Task goal
Only the lines from the beginning of the data through the line holding "- Vad gäller" belong in the answer, printed exactly and without pictures.

Data records
┄┄┄┄┄┄┄┄┄┄
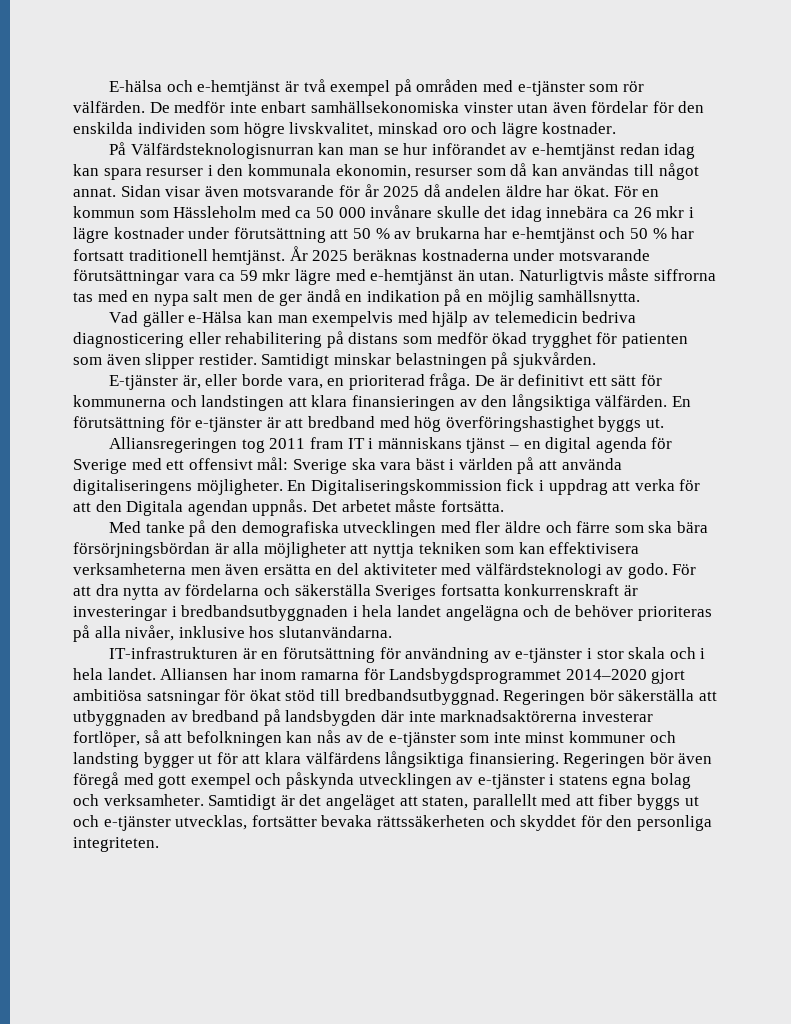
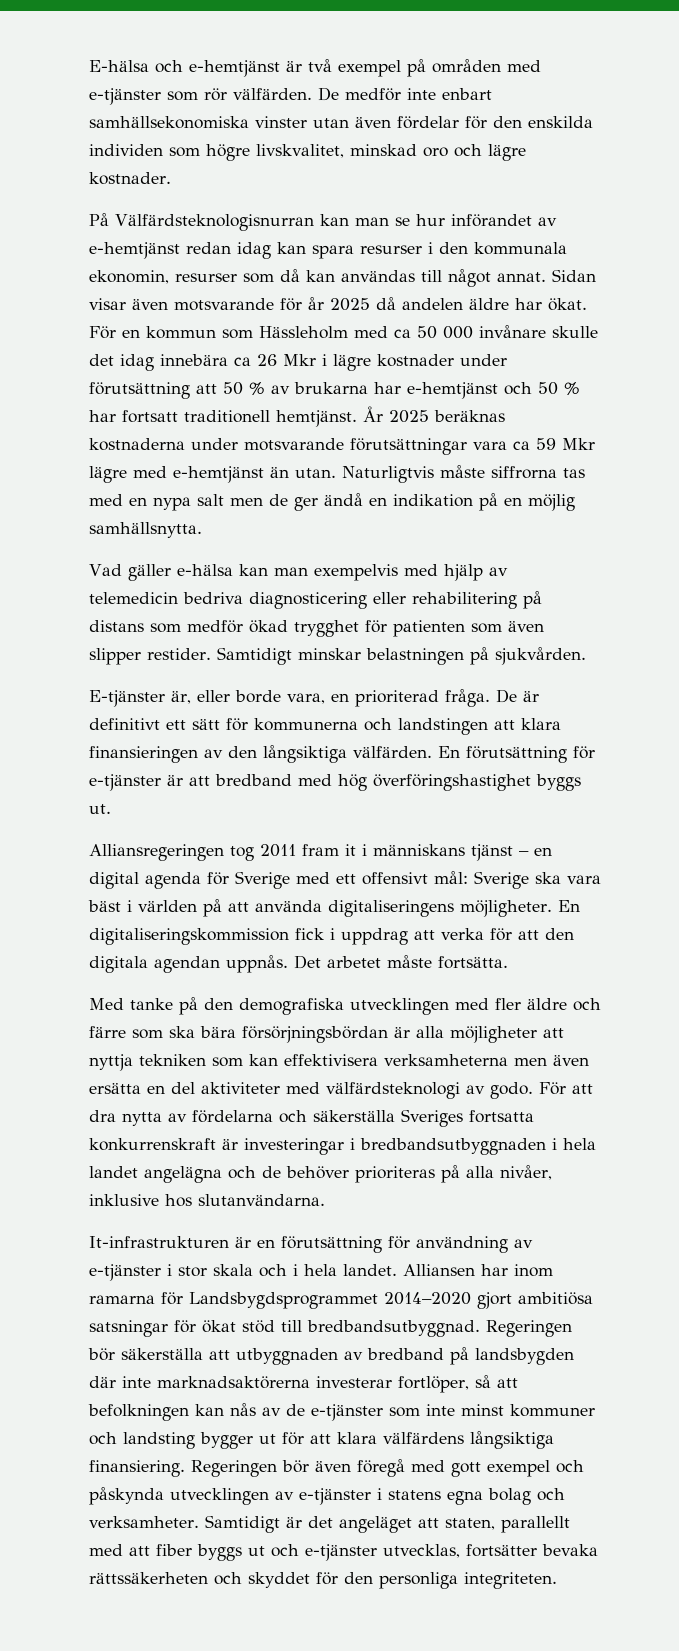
- För en kommun som Hässleholm med ca 50 000 invånare skulle det idag innebära ca 26 mkr i lägre kostnader under förutsättning att 50 % av brukarna har e-hemtjänst och 50 % har fortsatt traditionell hemtjänst.
+ För en kommun som Hässleholm med ca 50 000 invånare skulle det idag innebära ca 26 Mkr i lägre kostnader under förutsättning att 50 % av brukarna har e-hemtjänst och 50 % har fortsatt traditionell hemtjänst.
- År 2025 beräknas kostnaderna under motsvarande förutsättningar vara ca 59 mkr lägre med e-hemtjänst än utan.
+ År 2025 beräknas kostnaderna under motsvarande förutsättningar vara ca 59 Mkr lägre med e-hemtjänst än utan.
- Vad gäller e-Hälsa kan man exempelvis med hjälp av telemedicin bedriva diagnosticering eller rehabilitering på distans som medför ökad trygghet för patienten som även slipper restider.
+ Vad gäller e-hälsa kan man exempelvis med hjälp av telemedicin bedriva diagnosticering eller rehabilitering på distans som medför ökad trygghet för patienten som även slipper restider.
- Alliansregeringen tog 2011 fram IT i människans tjänst – en digital agenda för Sverige med ett offensivt mål: Sverige ska vara bäst i världen på att använda digitaliseringens möjligheter.
+ Alliansregeringen tog 2011 fram it i människans tjänst – en digital agenda för Sverige med ett offensivt mål: Sverige ska vara bäst i världen på att använda digitaliseringens möjligheter.
- En Digitaliseringskommission fick i uppdrag att verka för att den Digitala agendan uppnås.
+ En digitaliseringskommission fick i uppdrag att verka för att den digitala agendan uppnås.
- IT-infrastrukturen är en förutsättning för användning av e-tjänster i stor skala och i hela landet.
+ It-infrastrukturen är en förutsättning för användning av e-tjänster i stor skala och i hela landet.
┄┄┄┄┄┄┄┄┄┄
Exercise response
- För en kommun som Hässleholm med ca 50 000 invånare skulle det idag innebära ca 26 mkr i lägre kostnader under förutsättning att 50 % av brukarna har e-hemtjänst och 50 % har fortsatt traditionell hemtjänst.
+ För en kommun som Hässleholm med ca 50 000 invånare skulle det idag innebära ca 26 Mkr i lägre kostnader under förutsättning att 50 % av brukarna har e-hemtjänst och 50 % har fortsatt traditionell hemtjänst.
- År 2025 beräknas kostnaderna under motsvarande förutsättningar vara ca 59 mkr lägre med e-hemtjänst än utan.
+ År 2025 beräknas kostnaderna under motsvarande förutsättningar vara ca 59 Mkr lägre med e-hemtjänst än utan.
- Vad gäller e-Hälsa kan man exempelvis med hjälp av telemedicin bedriva diagnosticering eller rehabilitering på distans som medför ökad trygghet för patienten som även slipper restider.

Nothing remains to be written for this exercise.